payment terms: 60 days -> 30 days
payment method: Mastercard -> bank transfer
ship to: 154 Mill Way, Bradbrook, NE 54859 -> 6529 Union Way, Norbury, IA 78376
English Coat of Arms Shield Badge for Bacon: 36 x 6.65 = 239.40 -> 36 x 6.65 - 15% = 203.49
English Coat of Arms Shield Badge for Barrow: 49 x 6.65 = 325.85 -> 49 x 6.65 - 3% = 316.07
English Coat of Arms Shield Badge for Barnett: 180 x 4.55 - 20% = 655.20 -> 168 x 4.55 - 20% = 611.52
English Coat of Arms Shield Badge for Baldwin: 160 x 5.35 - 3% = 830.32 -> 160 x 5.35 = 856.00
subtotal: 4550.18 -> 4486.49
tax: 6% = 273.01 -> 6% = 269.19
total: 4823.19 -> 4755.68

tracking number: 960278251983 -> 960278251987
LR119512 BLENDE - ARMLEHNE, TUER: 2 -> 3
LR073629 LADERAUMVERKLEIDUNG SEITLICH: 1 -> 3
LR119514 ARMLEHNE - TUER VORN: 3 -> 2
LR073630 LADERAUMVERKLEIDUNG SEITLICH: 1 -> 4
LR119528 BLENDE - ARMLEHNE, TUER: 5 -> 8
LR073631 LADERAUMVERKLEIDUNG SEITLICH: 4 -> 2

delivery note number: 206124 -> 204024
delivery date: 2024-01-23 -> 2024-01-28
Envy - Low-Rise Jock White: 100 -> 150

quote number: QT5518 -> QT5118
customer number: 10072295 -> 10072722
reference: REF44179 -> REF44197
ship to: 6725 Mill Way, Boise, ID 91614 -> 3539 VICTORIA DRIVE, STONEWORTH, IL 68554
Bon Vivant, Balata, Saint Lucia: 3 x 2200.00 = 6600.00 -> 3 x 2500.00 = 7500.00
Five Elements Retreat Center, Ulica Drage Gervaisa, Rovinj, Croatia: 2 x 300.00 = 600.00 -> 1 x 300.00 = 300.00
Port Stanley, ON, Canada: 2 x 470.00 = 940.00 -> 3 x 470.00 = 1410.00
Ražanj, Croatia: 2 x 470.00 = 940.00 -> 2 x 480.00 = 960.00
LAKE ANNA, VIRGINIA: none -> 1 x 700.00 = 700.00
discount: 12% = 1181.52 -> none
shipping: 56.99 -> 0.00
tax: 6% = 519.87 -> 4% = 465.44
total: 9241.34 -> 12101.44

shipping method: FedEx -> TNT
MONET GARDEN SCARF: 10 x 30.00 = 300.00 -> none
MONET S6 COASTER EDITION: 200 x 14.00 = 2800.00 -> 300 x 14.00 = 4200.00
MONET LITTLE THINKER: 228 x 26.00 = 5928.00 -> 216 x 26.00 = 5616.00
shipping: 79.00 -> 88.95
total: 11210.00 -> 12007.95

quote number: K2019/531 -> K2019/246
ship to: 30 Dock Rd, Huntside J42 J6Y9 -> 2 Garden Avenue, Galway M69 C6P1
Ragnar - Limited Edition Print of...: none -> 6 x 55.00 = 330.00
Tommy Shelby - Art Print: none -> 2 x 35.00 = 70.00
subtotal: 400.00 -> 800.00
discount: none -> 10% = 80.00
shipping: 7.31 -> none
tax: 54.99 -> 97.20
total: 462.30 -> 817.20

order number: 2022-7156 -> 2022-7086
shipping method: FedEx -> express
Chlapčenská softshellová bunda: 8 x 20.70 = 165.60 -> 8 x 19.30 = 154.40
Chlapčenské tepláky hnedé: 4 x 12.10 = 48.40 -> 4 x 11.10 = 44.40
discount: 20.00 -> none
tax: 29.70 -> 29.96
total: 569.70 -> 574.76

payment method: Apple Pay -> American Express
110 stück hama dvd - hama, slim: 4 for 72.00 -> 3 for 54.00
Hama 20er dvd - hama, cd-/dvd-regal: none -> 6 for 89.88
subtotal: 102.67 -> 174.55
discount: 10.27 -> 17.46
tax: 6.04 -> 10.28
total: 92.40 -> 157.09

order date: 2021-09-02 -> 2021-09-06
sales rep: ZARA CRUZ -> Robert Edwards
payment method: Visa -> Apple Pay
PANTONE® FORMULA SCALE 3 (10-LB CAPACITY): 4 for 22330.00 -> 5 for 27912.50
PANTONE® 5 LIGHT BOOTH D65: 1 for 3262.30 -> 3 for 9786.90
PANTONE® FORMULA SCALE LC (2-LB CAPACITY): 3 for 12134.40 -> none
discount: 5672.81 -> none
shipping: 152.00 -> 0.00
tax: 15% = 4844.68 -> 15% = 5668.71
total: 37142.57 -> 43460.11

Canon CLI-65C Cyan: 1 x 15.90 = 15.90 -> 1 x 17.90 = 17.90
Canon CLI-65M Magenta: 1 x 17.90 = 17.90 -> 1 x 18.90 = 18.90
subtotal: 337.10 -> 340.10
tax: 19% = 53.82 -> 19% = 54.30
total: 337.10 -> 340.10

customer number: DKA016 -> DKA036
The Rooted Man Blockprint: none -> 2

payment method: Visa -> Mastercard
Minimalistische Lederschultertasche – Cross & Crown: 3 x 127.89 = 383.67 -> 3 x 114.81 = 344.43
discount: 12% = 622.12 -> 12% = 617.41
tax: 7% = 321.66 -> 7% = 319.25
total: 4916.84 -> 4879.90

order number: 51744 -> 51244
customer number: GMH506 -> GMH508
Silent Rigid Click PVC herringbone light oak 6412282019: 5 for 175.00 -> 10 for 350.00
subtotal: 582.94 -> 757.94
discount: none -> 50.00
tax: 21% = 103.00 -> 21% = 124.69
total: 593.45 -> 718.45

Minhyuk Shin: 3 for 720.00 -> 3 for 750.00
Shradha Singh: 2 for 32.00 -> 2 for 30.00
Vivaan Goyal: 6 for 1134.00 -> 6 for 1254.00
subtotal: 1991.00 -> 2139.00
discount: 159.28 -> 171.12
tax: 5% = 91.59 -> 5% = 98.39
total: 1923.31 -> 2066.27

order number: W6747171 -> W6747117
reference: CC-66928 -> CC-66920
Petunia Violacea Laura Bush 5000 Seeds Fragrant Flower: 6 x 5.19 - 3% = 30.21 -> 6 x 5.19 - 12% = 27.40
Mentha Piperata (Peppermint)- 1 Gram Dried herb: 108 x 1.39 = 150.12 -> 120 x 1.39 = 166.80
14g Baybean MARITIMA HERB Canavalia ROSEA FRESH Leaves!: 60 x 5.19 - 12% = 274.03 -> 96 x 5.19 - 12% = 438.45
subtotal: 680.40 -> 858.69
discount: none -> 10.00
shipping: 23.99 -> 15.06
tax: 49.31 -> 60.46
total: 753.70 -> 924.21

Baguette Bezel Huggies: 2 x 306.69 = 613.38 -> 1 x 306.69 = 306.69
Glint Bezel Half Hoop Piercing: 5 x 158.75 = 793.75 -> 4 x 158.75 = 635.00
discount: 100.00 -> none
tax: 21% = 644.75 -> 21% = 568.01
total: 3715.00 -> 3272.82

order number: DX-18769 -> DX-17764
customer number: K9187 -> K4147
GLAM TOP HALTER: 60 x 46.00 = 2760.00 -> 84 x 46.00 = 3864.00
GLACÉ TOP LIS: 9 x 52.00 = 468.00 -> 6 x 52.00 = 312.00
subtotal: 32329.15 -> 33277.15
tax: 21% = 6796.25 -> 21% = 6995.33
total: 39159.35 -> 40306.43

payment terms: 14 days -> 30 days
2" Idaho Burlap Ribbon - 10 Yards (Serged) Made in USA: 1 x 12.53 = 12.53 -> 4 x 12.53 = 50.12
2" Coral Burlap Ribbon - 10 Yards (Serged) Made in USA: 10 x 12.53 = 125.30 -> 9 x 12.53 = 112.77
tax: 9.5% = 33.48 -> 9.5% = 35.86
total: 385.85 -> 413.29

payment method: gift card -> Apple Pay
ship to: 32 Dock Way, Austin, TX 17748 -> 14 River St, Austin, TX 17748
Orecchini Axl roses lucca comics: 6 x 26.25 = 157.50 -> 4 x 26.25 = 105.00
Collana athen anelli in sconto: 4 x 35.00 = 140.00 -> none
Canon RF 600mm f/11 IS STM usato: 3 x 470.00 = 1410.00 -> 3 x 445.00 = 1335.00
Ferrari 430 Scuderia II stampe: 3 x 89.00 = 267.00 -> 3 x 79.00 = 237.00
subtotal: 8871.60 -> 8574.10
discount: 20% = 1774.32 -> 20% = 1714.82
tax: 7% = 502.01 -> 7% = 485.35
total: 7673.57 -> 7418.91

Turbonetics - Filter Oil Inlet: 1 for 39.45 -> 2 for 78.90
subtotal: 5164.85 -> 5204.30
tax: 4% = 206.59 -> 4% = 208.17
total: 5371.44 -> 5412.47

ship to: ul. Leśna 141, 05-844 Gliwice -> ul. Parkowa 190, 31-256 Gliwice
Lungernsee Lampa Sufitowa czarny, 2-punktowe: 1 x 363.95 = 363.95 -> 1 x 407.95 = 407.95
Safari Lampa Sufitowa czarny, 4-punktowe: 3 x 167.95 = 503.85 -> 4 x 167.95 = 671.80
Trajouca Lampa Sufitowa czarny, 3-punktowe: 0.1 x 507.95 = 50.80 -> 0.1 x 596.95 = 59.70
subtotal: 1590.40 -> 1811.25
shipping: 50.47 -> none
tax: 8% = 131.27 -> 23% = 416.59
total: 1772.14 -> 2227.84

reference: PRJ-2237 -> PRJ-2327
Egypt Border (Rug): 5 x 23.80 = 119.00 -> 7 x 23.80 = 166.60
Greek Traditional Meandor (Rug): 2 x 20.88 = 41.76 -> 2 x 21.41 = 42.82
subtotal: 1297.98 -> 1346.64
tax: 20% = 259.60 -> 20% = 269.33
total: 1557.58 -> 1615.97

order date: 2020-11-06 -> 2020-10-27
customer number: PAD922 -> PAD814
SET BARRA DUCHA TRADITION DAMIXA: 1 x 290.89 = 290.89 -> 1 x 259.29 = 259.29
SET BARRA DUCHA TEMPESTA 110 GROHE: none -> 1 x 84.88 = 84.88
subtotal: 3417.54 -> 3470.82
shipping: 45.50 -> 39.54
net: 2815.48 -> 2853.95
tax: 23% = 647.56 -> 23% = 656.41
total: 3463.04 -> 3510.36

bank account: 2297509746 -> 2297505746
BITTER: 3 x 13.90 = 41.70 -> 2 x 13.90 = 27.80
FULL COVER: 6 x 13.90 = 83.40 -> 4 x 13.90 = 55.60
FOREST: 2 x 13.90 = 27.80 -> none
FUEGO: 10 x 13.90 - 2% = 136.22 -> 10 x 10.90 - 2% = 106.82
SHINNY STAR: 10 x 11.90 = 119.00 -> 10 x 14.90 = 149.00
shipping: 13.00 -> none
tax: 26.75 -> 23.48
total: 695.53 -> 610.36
################
# THE PROBLEM
Count how many lines of the entries contain the word "bank"; only the number should appear in the reply.

# SOLUTION TO THIS TASK
2